|
 |
|
 |
04-27-2006, 02:57 AM
|
#1 (permalink)
|
|
Registered User
Join Date: Mar 2006
Posts: 25
|
Reading a file
I am trying to read in a file which will get rid of unwanted variables like ------ as you can see below
I was thinking of using split and strip but if i do surly i gota stores these lines as string then
I can manipulate the string and get rid of the -----------
ID |FIRSTNAME| SECONDNAME |Study |
------------------------------------------
12400 JOHN MAN IT
------------------------------------------
12500 NICE JOHN LAW
-------------------------------------------
12600 PATRICK MAN CS
------------------------------------------
so far my psuedo code is
Read in the file
Store each line to be a string array
get rid of the ------ (so get rid the lines that have -------)
while loop print line
until no more line
Which is poor
i dont know what function i can use to get rid of the ------ and display the data in a nice format like
ID FIRSTNAME SECONDNAME Study
12400 JOHN MAN IT
12500 NICE JOHN LAW
12600 PATRICK MAN CS
so what would be my next line in the psuedo code after Read in file, do u think I should store the data in a array then have a loop which will display the lines until EOF but after that what function do i use to remove the -----
Last edited by coolman; 04-27-2006 at 09:43 AM.
|
|
|
04-29-2006, 02:35 AM
|
#2 (permalink)
|
|
Jack of all trades
Join Date: Feb 2005
Location: Los Angeles
Posts: 598
|
I assume you're using python?
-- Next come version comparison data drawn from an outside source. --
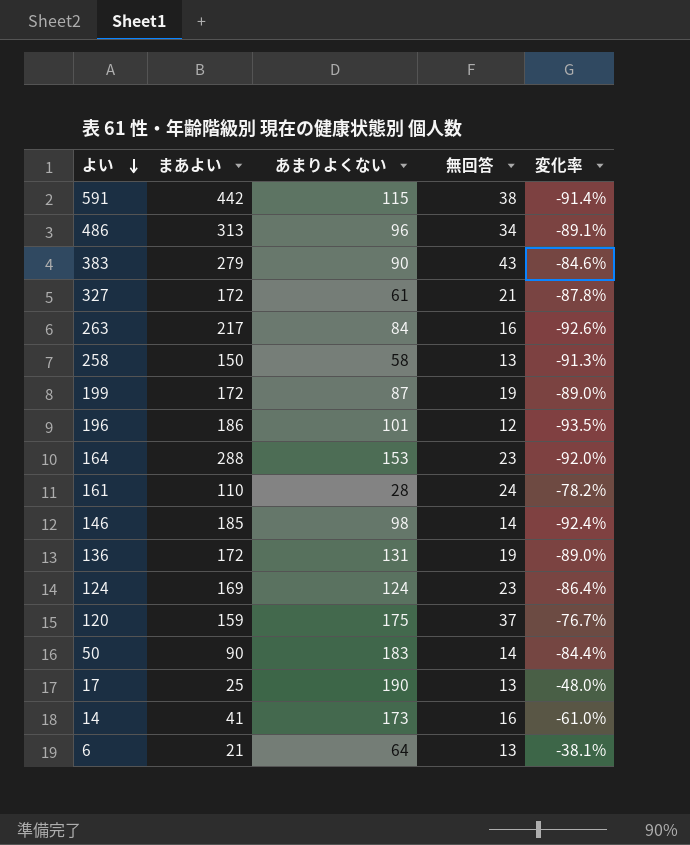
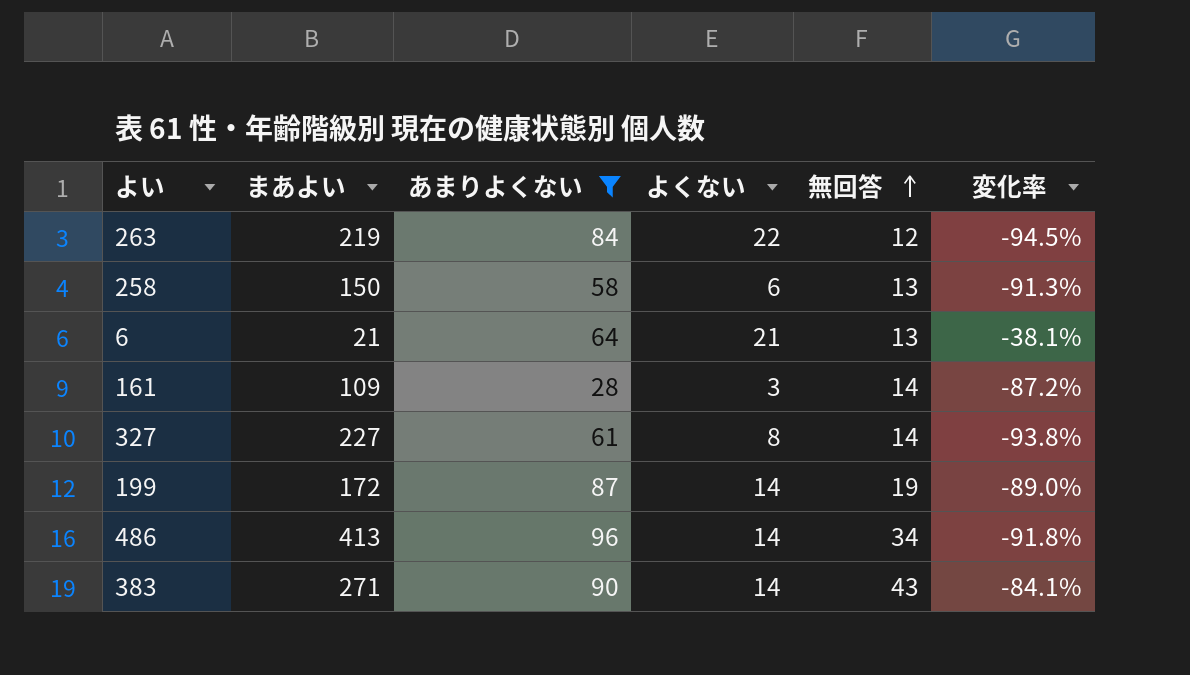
filter: none -> あまりよくない <= 96
row order: よい descending -> 無回答 ascending
column よくない | position: none -> 4
263 | まあよい: 217 -> 219
263 | 無回答: 16 -> 12
263 | 変化率: -92.6% -> -94.5%
161 | まあよい: 110 -> 109
161 | 無回答: 24 -> 14
161 | 変化率: -78.2% -> -87.2%
327 | まあよい: 172 -> 227
327 | 無回答: 21 -> 14
327 | 変化率: -87.8% -> -93.8%
486 | まあよい: 313 -> 413
486 | 変化率: -89.1% -> -91.8%
383 | まあよい: 279 -> 271
383 | 変化率: -84.6% -> -84.1%

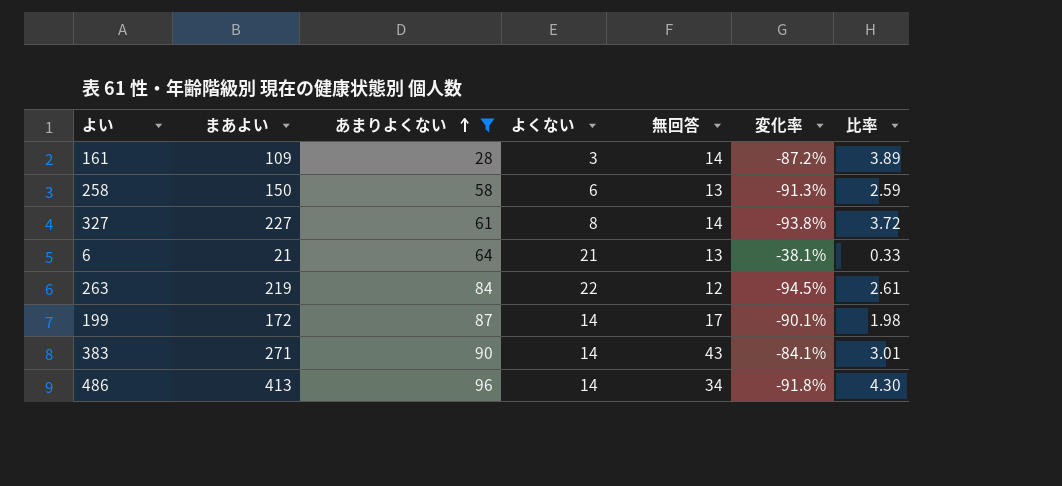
row order: 無回答 ascending -> あまりよくない ascending
column 比率 | formula: none -> [まあよい] / [あまりよくない]
199 | 無回答: 19 -> 17
199 | 変化率: -89.0% -> -90.1%

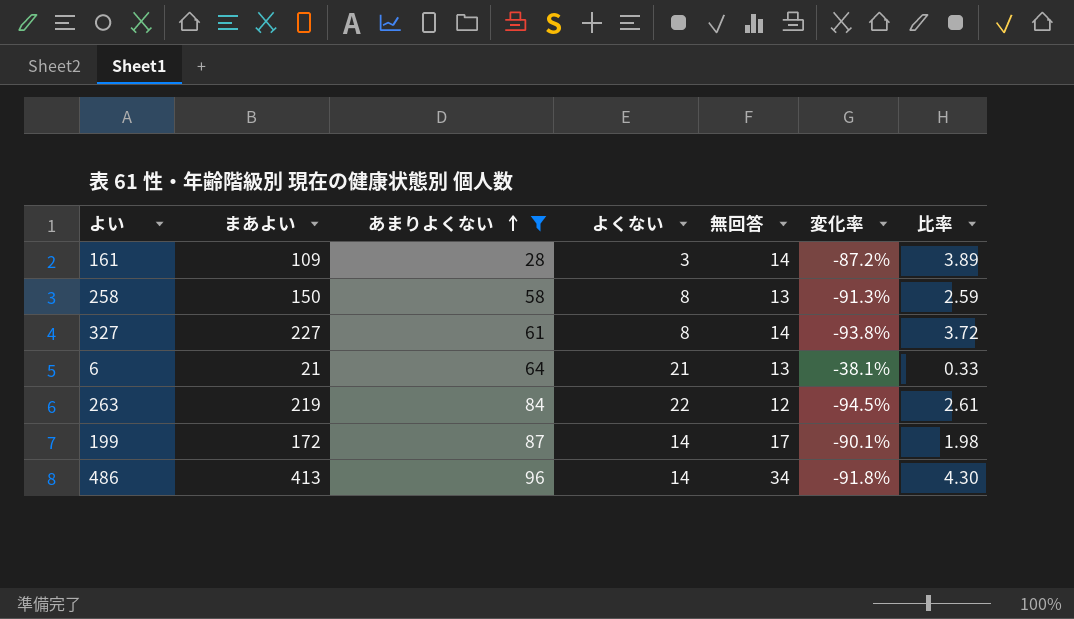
row 383: 271 | 90 | 14 | 43 | -84.1% | 3.01 -> none
258 | よくない: 6 -> 8

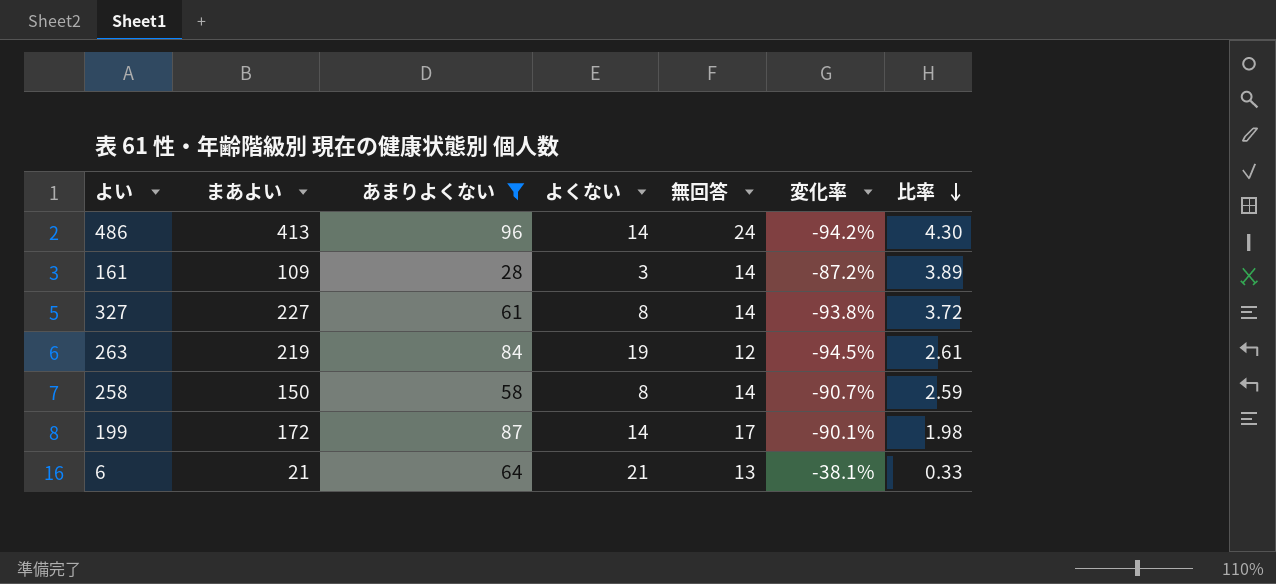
row order: あまりよくない ascending -> 比率 descending
486 | 無回答: 34 -> 24
486 | 変化率: -91.8% -> -94.2%
263 | よくない: 22 -> 19
258 | 無回答: 13 -> 14
258 | 変化率: -91.3% -> -90.7%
Python probably has a regular expression library, so you could use a regular expression like '^-+$' to match lines that only contain -'s . Or you could decide that every --- line will have exactly 12 dashes and you could use a string comparison function to see if the value of the line is eq to '------------' .
__________________
Stop intellectual property from infringing on me
|
|
|
04-29-2006, 03:19 AM
|
#3 (permalink)
|
|
Registered User
Join Date: Mar 2006
Posts: 25
|
Yeah Python
but dont i need to store each line as a string in the file and then get rid of the string that contain -------------
|
|
|
04-30-2006, 01:31 PM
|
#4 (permalink)
|
|
Jack of all trades
Join Date: Feb 2005
Location: Los Angeles
Posts: 598
|
So your psuedo code looks like this:
Code:
Open File
while there are lines to be read in file
Store each line as a temporary String
If string does not match '^-+$' add string to output array
Close file
Foreach entry in output array
print string
Now for the match I'd recommend something like re.compile('^-+$').search(tmpstr,1) Here's a link to the pydoc for re http://docs.python.org/lib/module-re.html
__________________
Stop intellectual property from infringing on me
|
|
|
05-01-2006, 04:52 AM
|
#5 (permalink)
|
|
Registered User
Join Date: Mar 2006
Posts: 25
|
This is what I have so far not sure its right
This is what I have so far not sure its right as I am new to Python
Code:
f = open("StudentList.txt", "r") #Open file
for line in f: # while there are lines to be read in file
String = line # Store each line as a temporary String
if string = re.sub(‘\-*’, ‘’, string) # If string does not match '^-+$' add string to output array
|
|
|
05-01-2006, 06:28 AM
|
#6 (permalink)
|
|
Newbie
Join Date: Jun 2002
Location: Denmark
Posts: 1,720
|
Perhaps this small sample code will help you along:
Code:
#!/usr/bin/python
import re # make regular expression available
list = []
f = open("Studentlist.txt", "r") # open file
lines = f.readlines() # make every line available
for line in lines: # loop through lines
if not re.match("^-", line): # if line dosn't start with '-'
list.append(line[0:-1])# Add to line array without '\n'
del list[0] # remove the first line "ID | etc "
for item in list:
print item
FOr reference, as teknomage noted, you might want to read up on the regular expression object in python, I find The Regular expression howto usefull, from my code, what you need to do, is to find a way to split your lines in the list, so you'll end up with a list like:
Code:
[["12400", "JOHN MAN", "IT"],
["12500", "NICE JOHN", "LAW"],
["12600", "PATRICK MAN", "CS"]]
Right now the list in my code will end up containing
Code:
["12400 JOHN MAN IT",
"12500 NICE JOHN LAW",
"12600 PATRICK MAN CS"]
Which can be acomplished by using the regular expression methods on the list created by my small code portion.
|
|
|
05-01-2006, 08:20 AM
|
#7 (permalink)
|
|
Registered User
Join Date: Mar 2006
Posts: 25
|
ok
i cant seem to print the final result so i dont know if it has worked but yeah i agree i still need to make it better like u said. so i need to add the commas , after each string in that list
Code:
[["12400", "JOHN MAN", "IT"],
["12500", "NICE JOHN", "LAW"],
["12600", "PATRICK MAN", "CS"]]
|
|
|
05-01-2006, 09:23 AM
|
#8 (permalink)
|
|
Newbie
Join Date: Jun 2002
Location: Denmark
Posts: 1,720
|
Look at the split section That might help you a bit.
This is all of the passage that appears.